News / Asia

Can Worker Safety Momentum in Bangladesh Last?

A Bangladeshi rescuer stands amid the rubble of a garment factory building that collapsed on April 24 as they continue searching for bodies in Savar, near Dhaka, Bangladesh, May 12, 2013.
A Bangladeshi rescuer stands amid the rubble of a garment factory building that collapsed on April 24 as they continue searching for bodies in Savar, near Dhaka, Bangladesh, May 12, 2013.
Pamela Dockins
Human rights and labor advocates are welcoming a joint agreement by clothing retailers and brand name companies that calls for improving conditions for garment factory workers in Bangladesh.  

Western retailers, most of them European, agreed to the plan after a building housing garment factories in Dhaka collapsed last month, killing more than 1,100 people.  

Some advocates, however, are concerned that efforts to improve working conditions in the country will fade as the Dhaka tragedy moves out of the news spotlight.

Amnesty International advocacy director T. Kumar said the steps that Western retailers have taken, so far, are remarkable.

But on VOA's Press Conference USA, he questioned if the momentum would last.

"Our fear is whether it will last long.  Whether it’s an immediate, knee-jerk reaction,” he said.

Western retailers agreed to a broad safety plan that requires them to conduct inspections and cover the costs of safety upgrades.

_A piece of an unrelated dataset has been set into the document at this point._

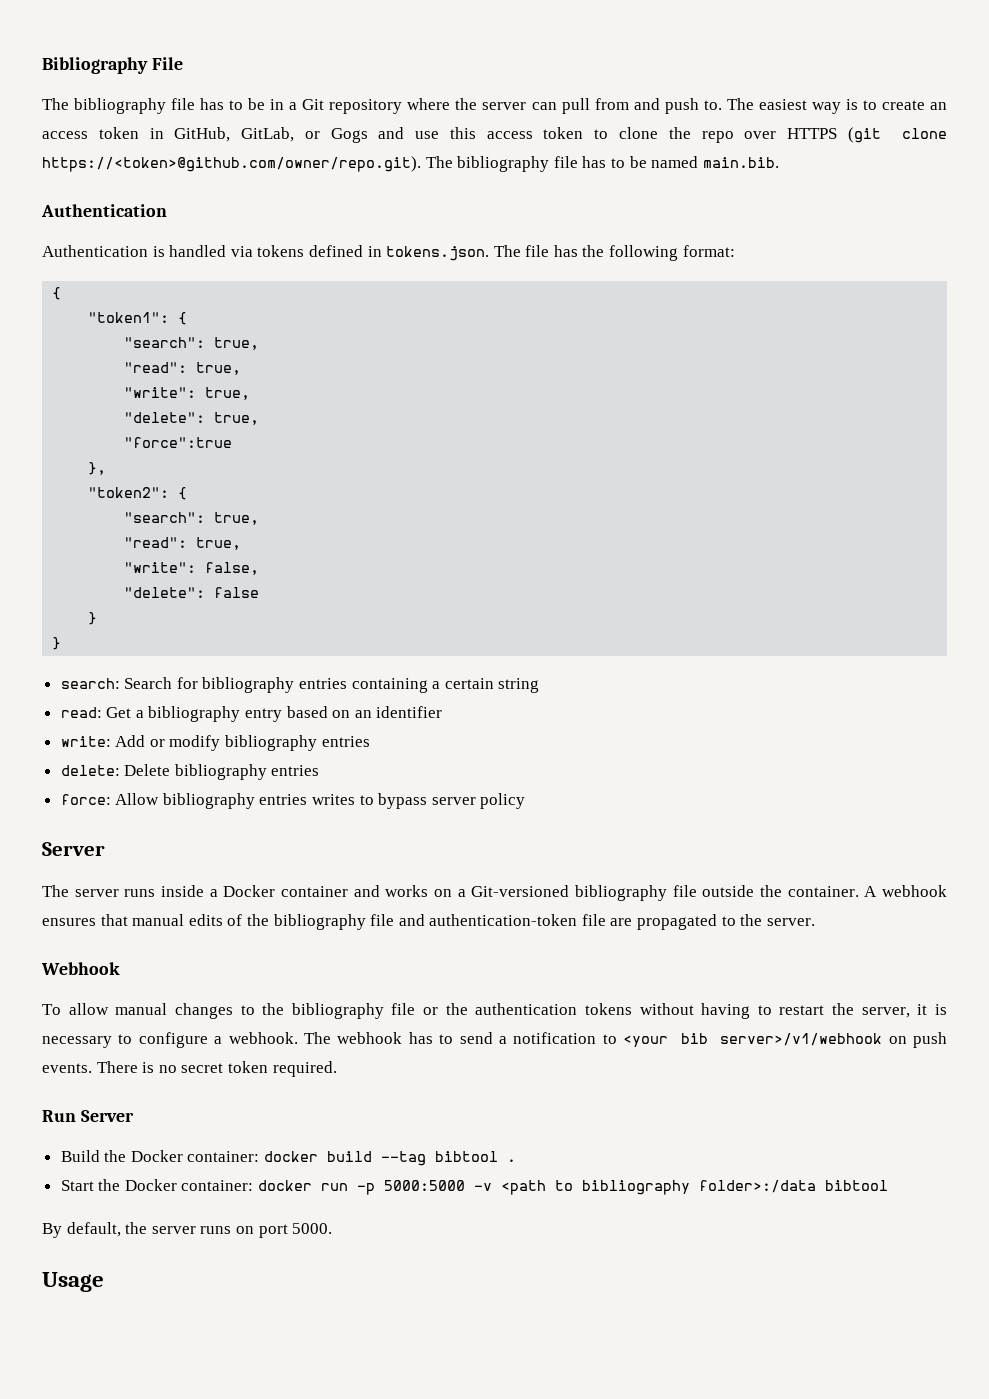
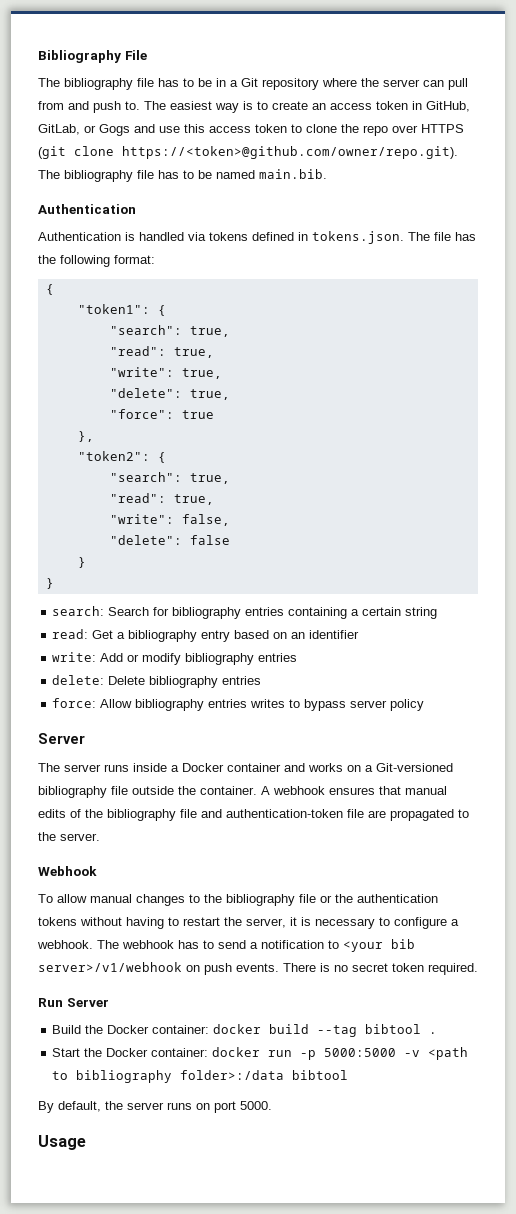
[124,437,233,448] "force":true -> [109,409,214,419] "force": true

Top global brands such as Italy's Benetton and Sweden's H&M are part of the agreement, which was led by the International Labor Organization.

Institute for Global Labor and Human Rights director Charles Kernaghan said the new multinational safety agreement is a "turning point" for the garment industry, whose workers are mainly women.

“This is a game changer and it never would have happened if these poor young women were not crushed to death, and suffocated to death and burned to death in collapse of the Rana Plaza building,” he said.

He said there is "always the possibility" that retailer enthusiasm for monitoring safety standards could dim.

Kernaghan said while the Bangladeshi government has a role in enforcing safety and improving work conditions, the real power lies with the retailers who are supporting an industry that employs more than 4 million garment workers.

"The U.S. companies, North American companies, European companies are in Bangladesh specifically because it has the lowest wages in the world.  Twelve cents an hour for helpers, 22 cents for junior sewers, 26 cents for senior sewers, 13 to 14.5 hours a day, sometimes seven days a week.  Basically the workers get just two days off a month," said Kernaghan.

The new agreement addresses some of these concerns by setting new standards for worker rights.

The provision calls for establishing an advisory board that will facilitate talks among governments, retailers and trade unions.  

It also sets up a fire and building safety training program.

Noticeably missing from the agreement is Wal-Mart, the world's largest retailer.  The U.S.-based company has come up with its own plan, which includes inspections of all 279 of its suppliers' factories in Bangladesh.

Also, the GAP chain of stores says it will not be part of the agreement unless changes are made to limit legal liability.

T. Kumar said the reluctance of these two U.S. companies to be part of the agreement is unfortunate.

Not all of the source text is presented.